_GOAL OF THE EXERCISE_: Below are records to repeat exactly; do not include any pictures.

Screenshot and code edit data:
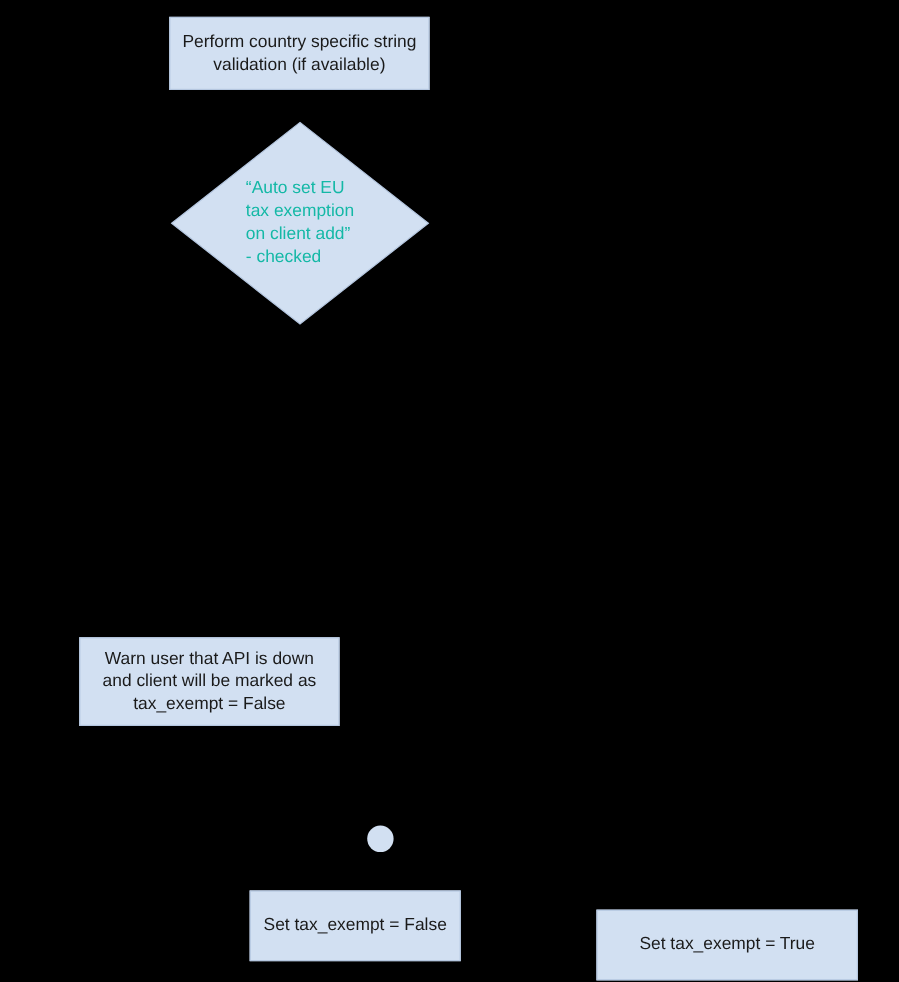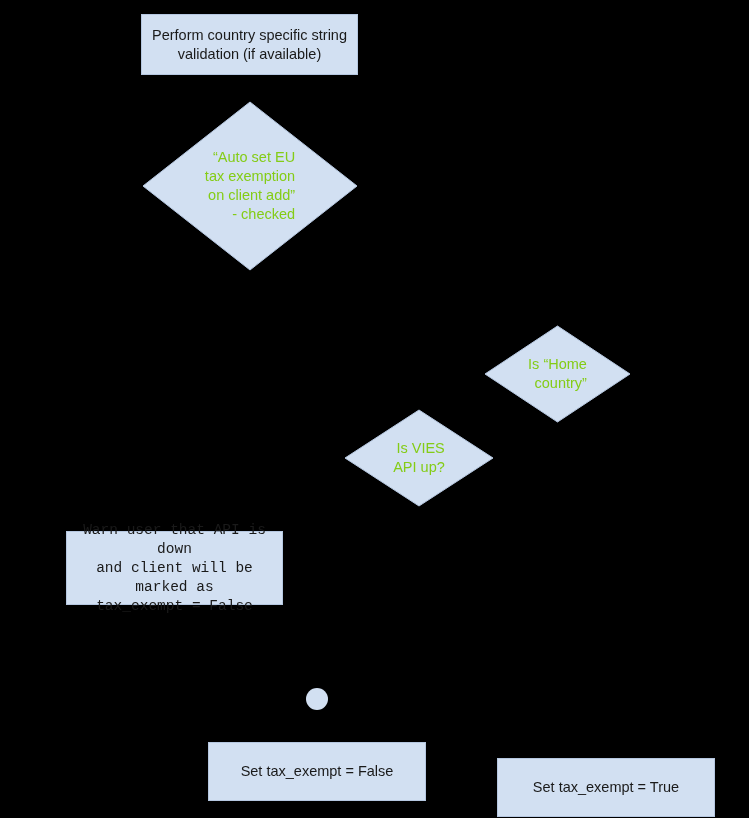"“Auto set EU" .decision-label { color: #84cc16 -> #14b8a6; text-align: right -> left }
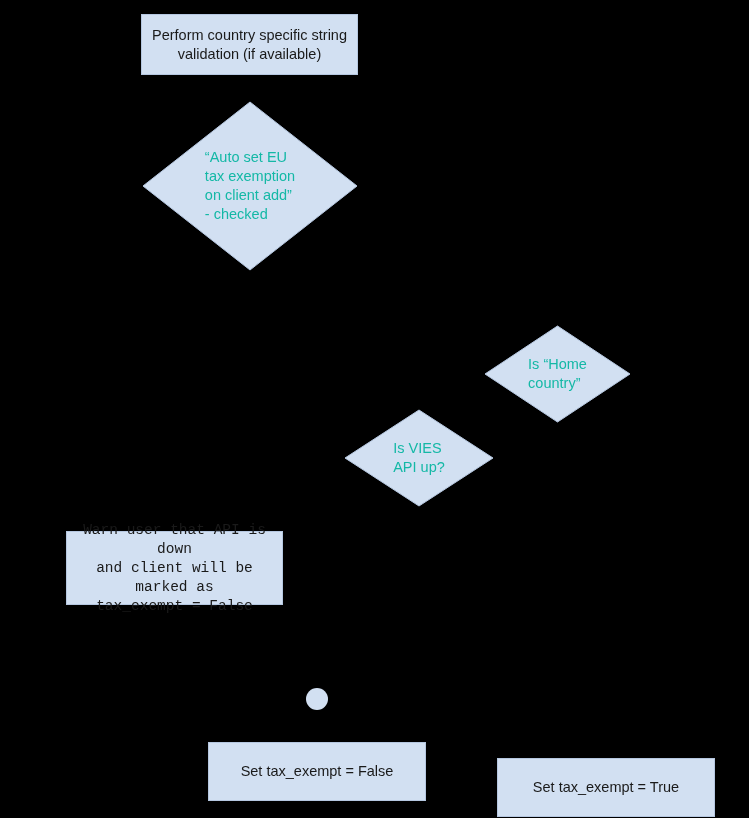"Is “Home" div.decision-wrap { html: <div> <svg> <polygon></polygon> </svg> <div>Is “Home country”</div> </div> -> none }
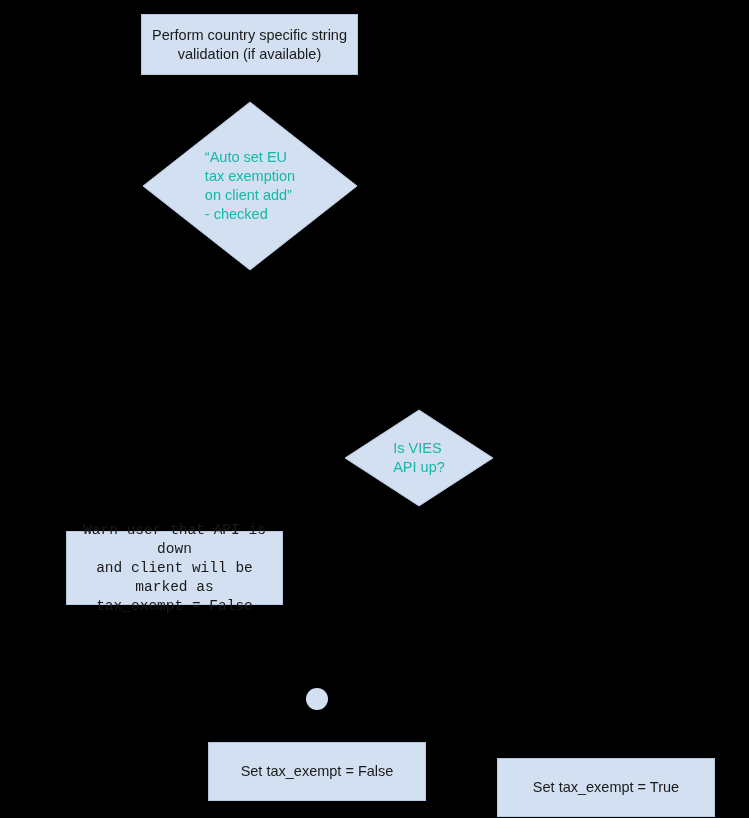"Is VIES" div.decision-wrap { html: <div> <svg> <polygon></polygon> </svg> <div>Is VIES API up?</div> </div> -> none }
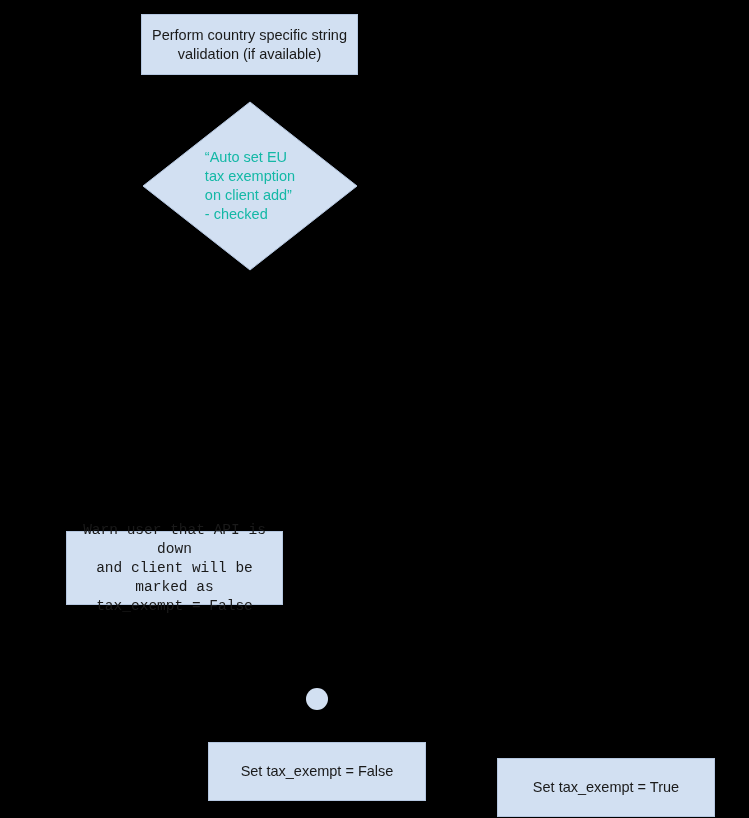"Warn user that API is" div.node { font-family: Liberation Mono, monospace -> none }
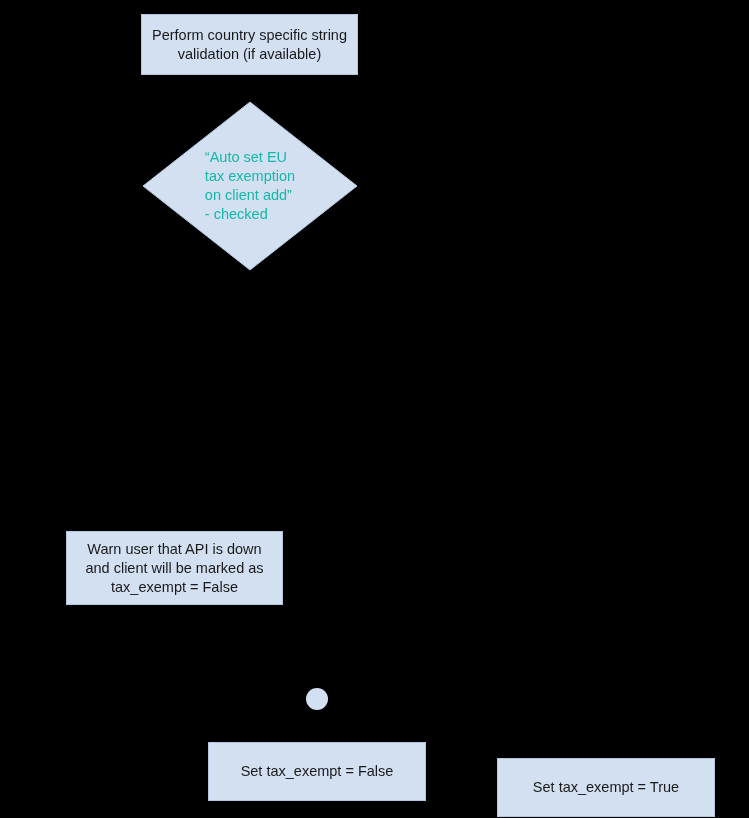"Set tax_exempt = False" div.node { width: 218px -> 176px }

_ANSWER SPACE_:
"“Auto set EU" .decision-label { color: #84cc16 -> #14b8a6; text-align: right -> left }
"Is “Home" div.decision-wrap { html: <div> <svg> <polygon></polygon> </svg> <div>Is “Home country”</div> </div> -> none }
"Is VIES" div.decision-wrap { html: <div> <svg> <polygon></polygon> </svg> <div>Is VIES API up?</div> </div> -> none }
"Warn user that API is" div.node { font-family: Liberation Mono, monospace -> none }
"Set tax_exempt = False" div.node { width: 218px -> 176px }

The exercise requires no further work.